* Data supplied
-----
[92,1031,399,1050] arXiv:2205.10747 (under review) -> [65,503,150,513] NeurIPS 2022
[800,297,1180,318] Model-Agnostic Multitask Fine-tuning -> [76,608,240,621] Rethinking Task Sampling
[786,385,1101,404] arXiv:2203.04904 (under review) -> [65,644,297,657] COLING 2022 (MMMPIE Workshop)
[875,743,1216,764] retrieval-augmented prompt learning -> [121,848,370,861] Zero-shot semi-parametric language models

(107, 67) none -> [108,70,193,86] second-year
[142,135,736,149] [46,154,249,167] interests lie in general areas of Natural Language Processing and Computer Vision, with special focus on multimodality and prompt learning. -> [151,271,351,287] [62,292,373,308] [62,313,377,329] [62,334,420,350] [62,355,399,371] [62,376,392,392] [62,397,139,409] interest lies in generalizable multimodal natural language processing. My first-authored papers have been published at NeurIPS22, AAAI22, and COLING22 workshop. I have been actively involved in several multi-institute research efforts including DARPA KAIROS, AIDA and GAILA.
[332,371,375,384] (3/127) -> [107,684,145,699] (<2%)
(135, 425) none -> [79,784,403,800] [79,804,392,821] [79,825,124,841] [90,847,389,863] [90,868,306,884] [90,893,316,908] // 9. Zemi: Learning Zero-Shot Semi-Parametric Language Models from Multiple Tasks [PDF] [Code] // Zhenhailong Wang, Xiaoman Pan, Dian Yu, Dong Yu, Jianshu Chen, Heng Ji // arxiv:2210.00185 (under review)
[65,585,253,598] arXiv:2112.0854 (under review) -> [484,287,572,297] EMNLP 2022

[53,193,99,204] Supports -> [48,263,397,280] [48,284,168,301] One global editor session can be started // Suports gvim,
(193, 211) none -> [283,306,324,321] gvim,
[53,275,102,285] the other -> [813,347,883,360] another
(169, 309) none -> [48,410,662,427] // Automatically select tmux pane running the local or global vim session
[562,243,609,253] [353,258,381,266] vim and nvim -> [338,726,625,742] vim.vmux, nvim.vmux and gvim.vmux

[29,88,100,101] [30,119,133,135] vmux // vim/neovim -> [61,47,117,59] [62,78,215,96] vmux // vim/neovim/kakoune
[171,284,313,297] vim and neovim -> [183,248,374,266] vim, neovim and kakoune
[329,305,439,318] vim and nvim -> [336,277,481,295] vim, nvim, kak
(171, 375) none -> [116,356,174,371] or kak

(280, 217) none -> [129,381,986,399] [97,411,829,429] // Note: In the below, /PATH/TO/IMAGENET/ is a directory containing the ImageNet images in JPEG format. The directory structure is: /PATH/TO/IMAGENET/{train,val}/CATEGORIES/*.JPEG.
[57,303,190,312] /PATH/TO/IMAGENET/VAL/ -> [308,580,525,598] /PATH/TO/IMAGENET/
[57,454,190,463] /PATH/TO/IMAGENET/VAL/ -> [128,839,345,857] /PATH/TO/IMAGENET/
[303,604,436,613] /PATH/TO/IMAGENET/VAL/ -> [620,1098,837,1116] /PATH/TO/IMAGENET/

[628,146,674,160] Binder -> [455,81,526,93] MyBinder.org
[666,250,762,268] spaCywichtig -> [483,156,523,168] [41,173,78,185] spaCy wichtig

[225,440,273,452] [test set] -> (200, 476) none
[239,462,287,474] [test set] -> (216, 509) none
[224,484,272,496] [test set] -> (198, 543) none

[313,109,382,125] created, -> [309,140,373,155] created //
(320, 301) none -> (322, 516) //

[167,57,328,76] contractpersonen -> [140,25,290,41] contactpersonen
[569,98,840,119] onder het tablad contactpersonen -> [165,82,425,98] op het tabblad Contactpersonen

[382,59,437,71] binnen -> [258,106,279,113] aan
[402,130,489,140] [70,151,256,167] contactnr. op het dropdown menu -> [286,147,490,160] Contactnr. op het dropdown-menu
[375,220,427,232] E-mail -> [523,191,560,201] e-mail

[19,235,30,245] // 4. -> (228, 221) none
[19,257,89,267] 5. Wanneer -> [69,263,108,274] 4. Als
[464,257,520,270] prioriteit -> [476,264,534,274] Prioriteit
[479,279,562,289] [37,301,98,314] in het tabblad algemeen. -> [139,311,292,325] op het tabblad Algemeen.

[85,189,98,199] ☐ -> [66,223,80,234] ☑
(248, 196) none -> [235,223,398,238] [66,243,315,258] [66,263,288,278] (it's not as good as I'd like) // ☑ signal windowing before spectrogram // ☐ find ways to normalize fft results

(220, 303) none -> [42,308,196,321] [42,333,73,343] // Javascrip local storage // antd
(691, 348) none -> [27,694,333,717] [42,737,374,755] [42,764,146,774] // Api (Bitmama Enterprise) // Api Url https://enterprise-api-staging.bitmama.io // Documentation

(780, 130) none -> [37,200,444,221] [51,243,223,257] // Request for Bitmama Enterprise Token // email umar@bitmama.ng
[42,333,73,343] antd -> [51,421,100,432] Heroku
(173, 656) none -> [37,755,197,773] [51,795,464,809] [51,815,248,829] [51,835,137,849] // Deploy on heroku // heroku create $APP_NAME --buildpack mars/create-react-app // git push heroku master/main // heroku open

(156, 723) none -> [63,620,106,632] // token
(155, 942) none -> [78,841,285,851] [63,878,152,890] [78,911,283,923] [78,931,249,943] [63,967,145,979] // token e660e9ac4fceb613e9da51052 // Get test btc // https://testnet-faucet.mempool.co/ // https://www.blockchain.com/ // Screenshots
-----
* Required action
Repeat exactly the lines of the data from the first one through the line with "[332,371,375,384] (3/127) ->", both of them included.

* Result below
[92,1031,399,1050] arXiv:2205.10747 (under review) -> [65,503,150,513] NeurIPS 2022
[800,297,1180,318] Model-Agnostic Multitask Fine-tuning -> [76,608,240,621] Rethinking Task Sampling
[786,385,1101,404] arXiv:2203.04904 (under review) -> [65,644,297,657] COLING 2022 (MMMPIE Workshop)
[875,743,1216,764] retrieval-augmented prompt learning -> [121,848,370,861] Zero-shot semi-parametric language models

(107, 67) none -> [108,70,193,86] second-year
[142,135,736,149] [46,154,249,167] interests lie in general areas of Natural Language Processing and Computer Vision, with special focus on multimodality and prompt learning. -> [151,271,351,287] [62,292,373,308] [62,313,377,329] [62,334,420,350] [62,355,399,371] [62,376,392,392] [62,397,139,409] interest lies in generalizable multimodal natural language processing. My first-authored papers have been published at NeurIPS22, AAAI22, and COLING22 workshop. I have been actively involved in several multi-institute research efforts including DARPA KAIROS, AIDA and GAILA.
[332,371,375,384] (3/127) -> [107,684,145,699] (<2%)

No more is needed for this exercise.